WILLIAMS: Which is that you have Christopher Steele as a dogged former spy, well-respected spy across the globe, who has had -- thought he had information. Remember, the FBI did not disclose that they had an ongoing investigation of Donald Trump before the election. Here comes Steele and he says, oh, my, they're getting -- they're getting rid of Obama era Justice Department officials. Who can I talk to in the government if I discover added solid information?

So I think there's not much here to this story, except to say that it feeds Donald Trump's effort to discredit the FBI, to discredit the Justice Department and Justice Department officials, and to suggest that somehow there's a grand effort against him. But there's no there there. This is a nothing burger.
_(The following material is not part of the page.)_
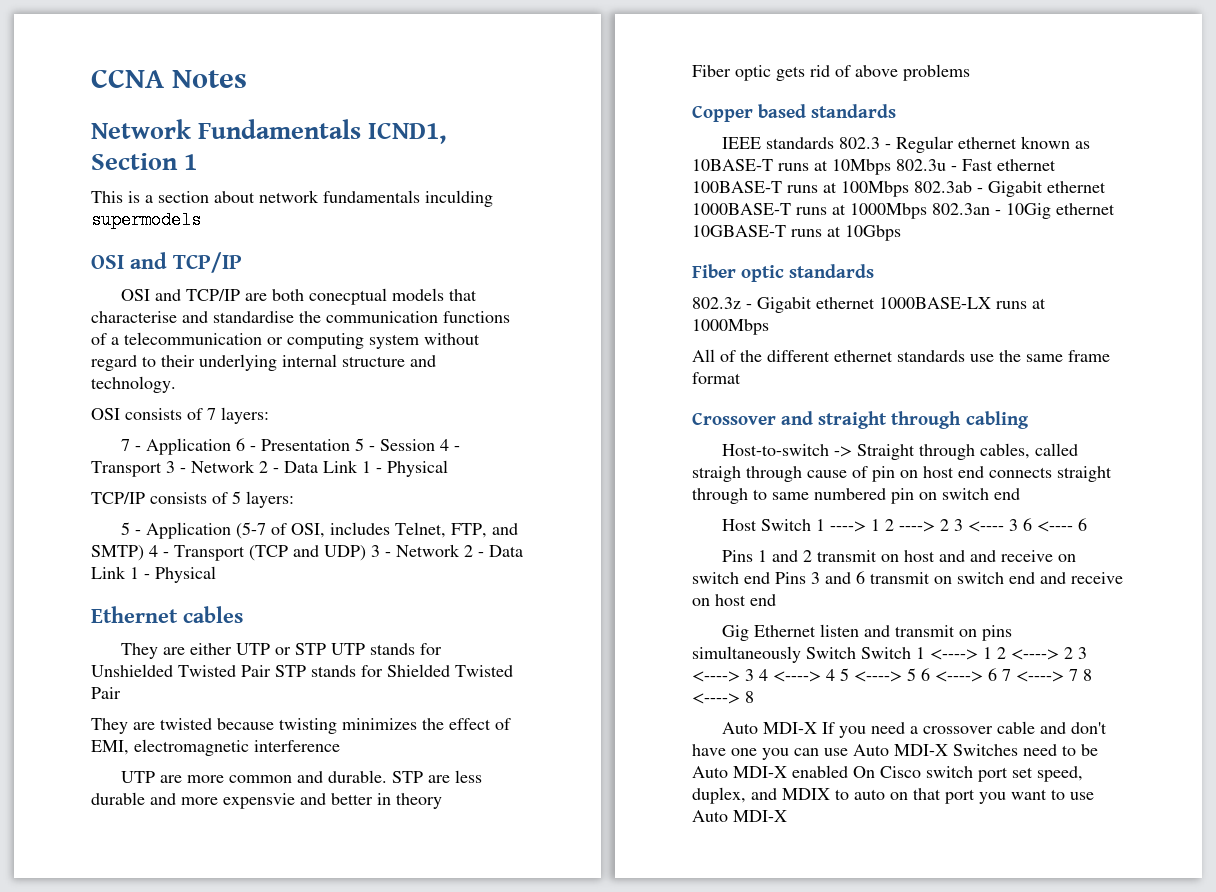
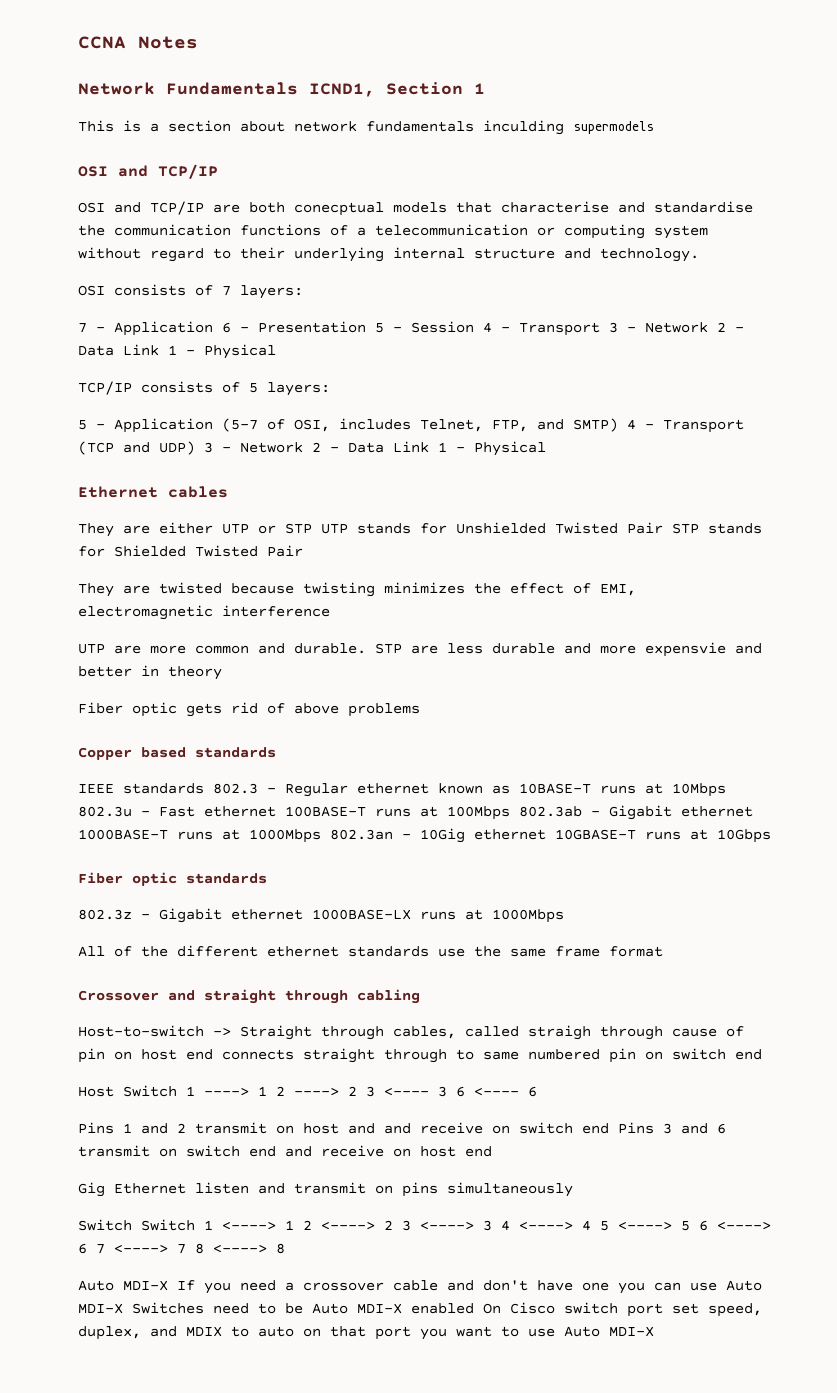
- Gig Ethernet listen and transmit on pins simultaneously Switch Switch 1 <----> 1 2 <----> 2 3 <----> 3 4 <----> 4 5 <----> 5 6 <----> 6 7 <----> 7 8 <----> 8
+ Gig Ethernet listen and transmit on pins simultaneously
+ Switch Switch 1 <----> 1 2 <----> 2 3 <----> 3 4 <----> 4 5 <----> 5 6 <----> 6 7 <----> 7 8 <----> 8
MACCALLUM: All right. We will see.

I've got a minute left and I want to ask you guys quickly about the midterm outcomes this week. Some close races. What do you think, Marc, are the indications for Republicans and Democrats and what we saw this week?

LOTTER: I never put a lot of stock into special elections in the middle of summer, right before people are going back to school. They're usually low turnout. And it's great that we are -- it looks like we're winning that race and we'll continue to do so.

I think the bigger message, though, is to Republican officeholders and candidates. Get out there. Do your job. Raise money. Knock on doors. Do not count on the fact that the president, vice president and RNC can come in at the last minute and help you because we may have to be in a lot of different places. You don't want to be on the outside looking in.

MACCALLUM: (INAUDIBLE), if you can.

A lot of energy against Nancy Pelosi. Your reaction to that?

LERER: I mean I think Republicans see that as a way to get Republican voters who may not be crazy about the president, you know, independents, they can get them against Pelosi.

MACCALLUM: All right. We'll be back with a final word.

Thanks to the panel.

MACCALLUM: A live look at Lafayette Park, across from the White House, where there is a planned white nationalist rally today, one year after Charlottesville.

Keep it here for the latest on the rally and the expected counter protests this afternoon.

I will see you tomorrow night for "The Story" back in New York City at 7:00 p.m. Eastern on Fox News Channel.

That's it for today. Chris is back next Sunday. Have a great week and we will see you next "Fox News Sunday."